Nouveaux combats à Ersal, avancée de l’État islamique (EI, ex-Daech) en Syrie, contacts infructueux en Irak pour la formation du gouvernement : la région tout entière semble au bord d’un volcan. La lueur d’espoir qu’a constituée la soudaine visite du ministre adjoint des Affaires étrangères iranien, chargé du monde arabe, à Riyad ne s’est pas encore concrétisée et les sources proches des deux camps ne débordent pas d’enthousiasme à ce sujet. Elles estiment qu’un accord entre les deux pays n’est pas encore en vue, même dans le cadre de « la grande bataille contre l’EI », déclenchée officiellement par les États-Unis et consacrée par le Conseil de sécurité de l’Onu.

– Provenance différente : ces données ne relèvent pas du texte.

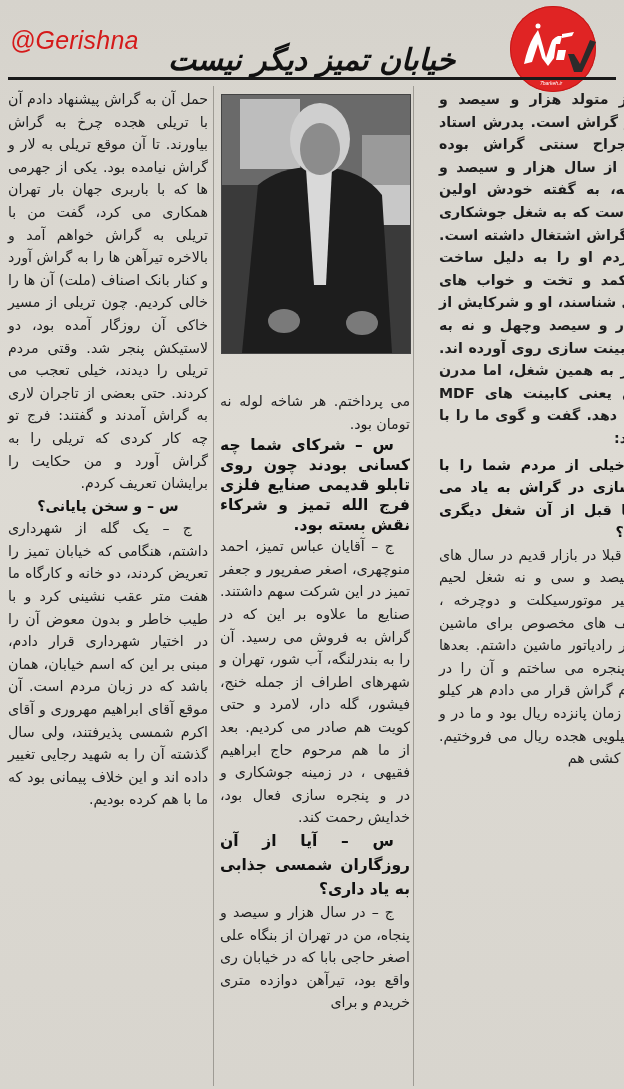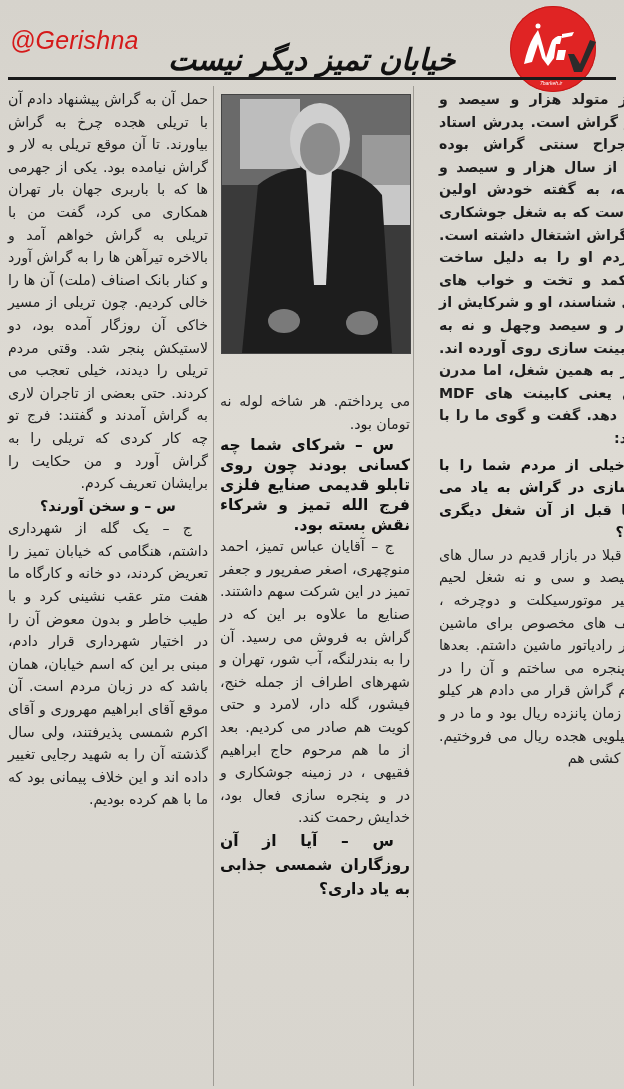--- a/index.html
+++ b/index.html
@@ -102,21 +102,22 @@
       <ellipse cx="62" cy="226" rx="16" ry="12" fill="#7a7a7a"></ellipse>
       <ellipse cx="140" cy="228" rx="16" ry="12" fill="#7a7a7a"></ellipse>
     </svg>
   </div>
 
   <div class="col col-mid" style="top:358px;">
     <p>می پرداختم. هر شاخه لوله نه تومان بود.</p>
     <p class="q" style="font-size:15.5px;line-height:20px;">س – شرکای شما چه کسانی بودند چون روی تابلو قدیمی صنایع فلزی فرج الله تمیز و شرکاء نقش بسته بود.</p>
     <p class="a">ج – آقایان عباس تمیز، احمد منوچهری، اصغر صفرپور و جعفر تمیز در این شرکت سهم داشتند. صنایع ما علاوه بر این که در گراش به فروش می رسید. آن را به بندرلنگه، آب شور، تهران و شهرهای اطراف از جمله خنج، فیشور، گله دار، لامرد و حتی کویت هم صادر می کردیم. بعد از ما هم مرحوم حاج ابراهیم فقیهی ، در زمینه جوشکاری و در و پنجره سازی فعال بود، خدایش رحمت کند.</p>
     <p class="q" style="font-size:15.5px;line-height:24px;">س – آیا از آن روزگاران شمسی جذابی به یاد داری؟</p>
+    <p class="a">ج – در سال هزار و سیصد و پنجاه، من در تهران از بنگاه علی اصغر حاجی بابا که در خیابان ری واقع بود، تیرآهن دوازده متری خریدم و برای</p>
   </div>
 
   <div class="col col-left">
     <p>حمل آن به گراش پیشنهاد دادم آن با تریلی هجده چرخ به گراش بیاورند. تا آن موقع تریلی به لار و گراش نیامده بود. یکی از جهرمی ها که با باربری جهان بار تهران همکاری می کرد، گفت من با تریلی به گراش خواهم آمد و بالاخره تیرآهن ها را به گراش آورد و کنار بانک اصناف (ملت) آن ها را خالی کردیم. چون تریلی از مسیر خاکی آن روزگار آمده بود، دو لاستیکش پنجر شد. وقتی مردم تریلی را دیدند، خیلی تعجب می کردند. حتی بعضی از تاجران لاری به گراش آمدند و گفتند: فرج تو چه کار کردی که تریلی را به گراش آورد و من حکایت را برایشان تعریف کردم.</p>
-    <p class="q" style="text-align:center;text-align-last:center;text-indent:0;">س – و سخن آورند؟</p>
+    <p class="q" style="text-align:center;text-align-last:center;text-indent:0;">س – و سخن پایانی؟</p>
     <p class="a">ج – یک گله از شهرداری داشتم، هنگامی که خیابان تمیز را تعریض کردند، دو خانه و کارگاه ما هفت متر عقب نشینی کرد و با طیب خاطر و بدون معوض آن را در اختیار شهرداری قرار دادم، مبنی بر این که اسم خیابان، همان باشد که در زبان مردم است. آن موقع آقای ابراهیم مهروری و آقای اکرم شمسی پذیرفتند، ولی سال گذشته آن را به شهید رجایی تغییر داده اند و این خلاف پیمانی بود که ما با هم کرده بودیم.</p>
   </div>
 
 </div>
 
 </body></html>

Des sources libanaises proches du 8 Mars estiment à cet égard qu’en dépit des déclarations officielles, la position des pays du Golfe, dont l’Arabie et le Qatar, reste ambiguë au sujet de l’EI.
Selon ces sources, l’argent continue d’affluer dans les caisses de l’EI, en provenance des pays du Golfe, notamment le Koweït, le Qatar et l’Arabie, sachant que le million de dollars quotidien gagné par ce groupe grâce à la vente du pétrole, via la Turquie, suffit à peine à acheter les munitions, l’EI ayant besoin d’autres revenus pour assurer la survie de l’État islamique qu’il a fondé. Selon les sources proches du 8 Mars, l’origine de la pensée takfiriste vient d’ailleurs de l’Arabie, dont plusieurs milliers de combattants ont rejoint l’EI. D’ailleurs, la récente attaque contre un bâtiment sécuritaire officiel saoudien, dans la ville de Charoura à la frontière avec le Yémen, a montré à quel point l’esprit takfiriste est bien implanté dans le royaume.

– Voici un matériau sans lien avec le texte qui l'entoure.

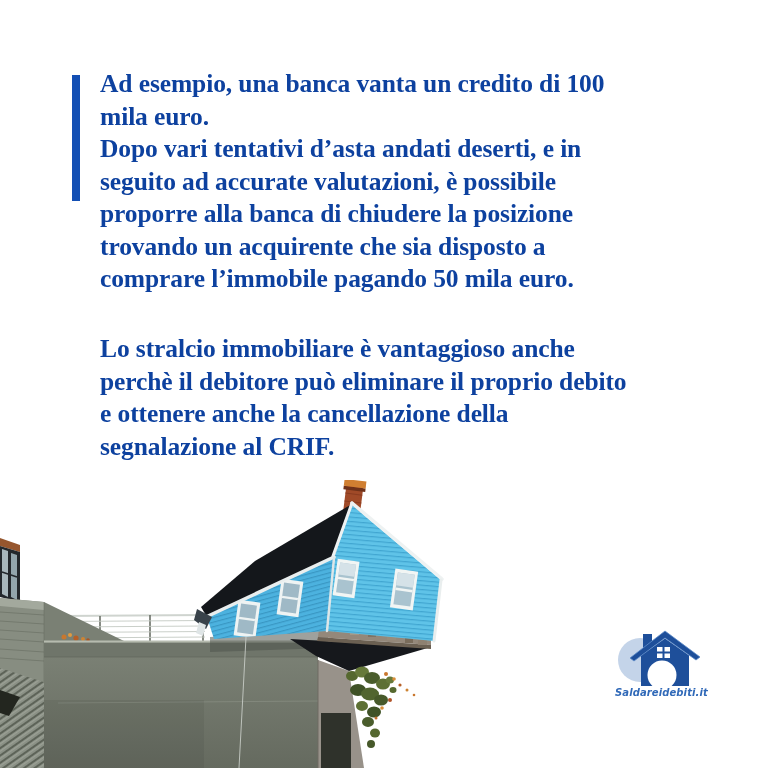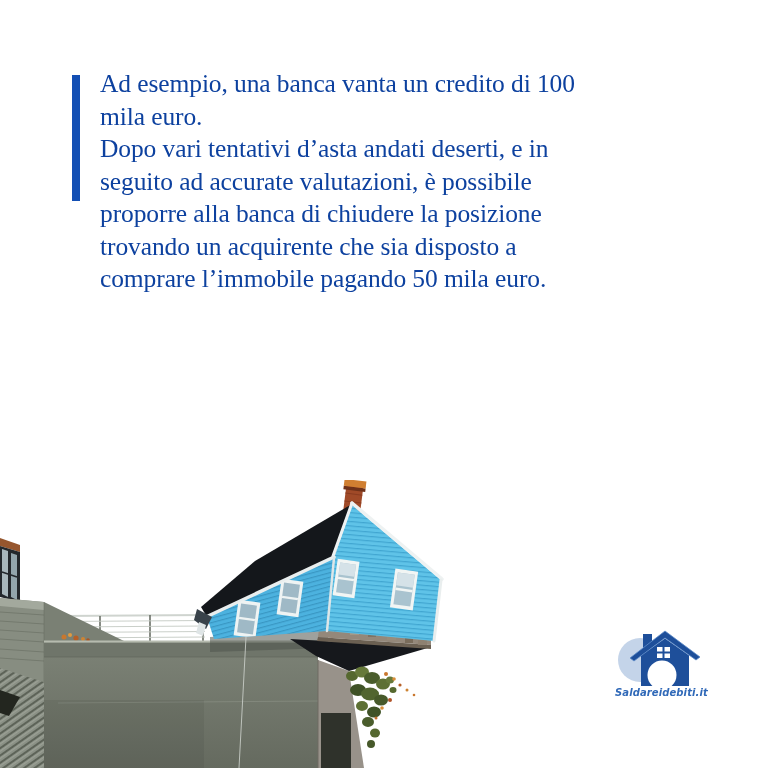--- a/index.html
+++ b/index.html
@@ -1,20 +1,20 @@
 <!DOCTYPE html>
 <html><head>
 <meta charset="utf-8">
 <style>
   html,body{margin:0;padding:0;background:#ffffff;}
   .canvas{position:relative;width:768px;height:768px;background:#ffffff;overflow:hidden;
           font-family:"Liberation Serif", serif;}
   .accent-bar{position:absolute;left:72px;top:75px;width:8px;height:126px;background:#134fb4;}
   .quote-par{position:absolute;left:100px;width:610px;margin:0;
-             font-weight:400;font-size:25.5px;line-height:32.5px;letter-spacing:-0.1px;
+             font-weight:700;font-size:25.5px;line-height:32.5px;letter-spacing:-0.1px;
              color:#0d419f;white-space:pre-line;}
   #par1{top:68px;}
   #par2{top:333px;}
   .photo{position:absolute;left:0;top:480px;width:460px;height:288px;}
   .logo{position:absolute;left:615px;top:628px;width:95px;height:72px;}
   .logo svg{position:absolute;left:0;top:0;width:95px;height:62px;}
   .logo-text{position:absolute;left:0;top:59px;width:95px;text-align:left;
              font-family:"DejaVu Sans", sans-serif;font-style:italic;font-weight:700;
              font-size:10px;letter-spacing:0.1px;color:#3069b8;}
 </style>
@@ -25,20 +25,24 @@
 
   <div class="accent-bar"></div>
 
   <p id="par1" class="quote-par">Ad esempio, una banca vanta un credito di 100
 mila euro.
 Dopo vari tentativi d’asta andati deserti, e in
 seguito ad accurate valutazioni, è possibile
 proporre alla banca di chiudere la posizione
 trovando un acquirente che sia disposto a
 comprare l’immobile pagando 50 mila euro.</p>
+  <p id="par2" class="quote-par">Lo stralcio immobiliare è vantaggioso anche
+perchè il debitore può eliminare il proprio debito
+e ottenere anche la cancellazione della
+segnalazione al CRIF.</p>
 
   <svg class="photo" viewBox="0 480 460 288" aria-hidden="true">
     <defs>
       <linearGradient id="wallGrad" x1="0" y1="641" x2="0" y2="768" gradientUnits="userSpaceOnUse">
         <stop offset="0" stop-color="#7d8377"></stop>
           <stop offset="1" stop-color="#656a5f"></stop>
       </linearGradient>
       <pattern id="clapG" width="8" height="4.4" patternUnits="userSpaceOnUse" patternTransform="rotate(5)">
         <rect width="8" height="4.4" fill="#5fc3e8"></rect>
         <line x1="0" y1="0.6" x2="8" y2="0.6" stroke="#3fa4d0" stroke-width="1.1"></line>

Selon les quotidiens saoudiens, les membres du commando sont saoudiens, même s’ils sont venus par le Yémen pour faire sauter le bâtiment, dans un attentat-suicide spectaculaire. Malgré cela, les ulémas dans les mosquées n’ont pas condamné cette attaque. Aujourd’hui, les autorités saoudiennes exercent de fortes pressions sur les ulémas dans une tentative de les pousser à promouvoir la « modération », décrétée par le roi Abdallah dans son dernier discours à la nation. Elles ont même annoncé l’arrestation d’une dizaine d’ulémas qui ne se sont pas conformés à cette injonction, mais lorsque la presse saoudienne annonce l’arrestation d’une dizaine d’ulémas, c’est qu’il y en a beaucoup d’autres qui sont dans la même situation, mais les autorités cherchent à leur faire peur. Par exemple, aux Émirats arabes unis, les autorités ont carrément ordonné aux ulémas qui prêchent dans les mosquées de s’inspirer de la doctrine d’al-Azhar en Égypte, au lieu de la ligne religieuse wahhabite. C’est dire combien « le mal takfiriste » est bien ancré au sein de la hiérarchie religieuse saoudienne et au sein de la base populaire. Même chose au Koweït, où des manifestations pro-EI ont eu lieu, et en Jordanie, où la province de Maan est quasiment acquise aux thèses extrémistes.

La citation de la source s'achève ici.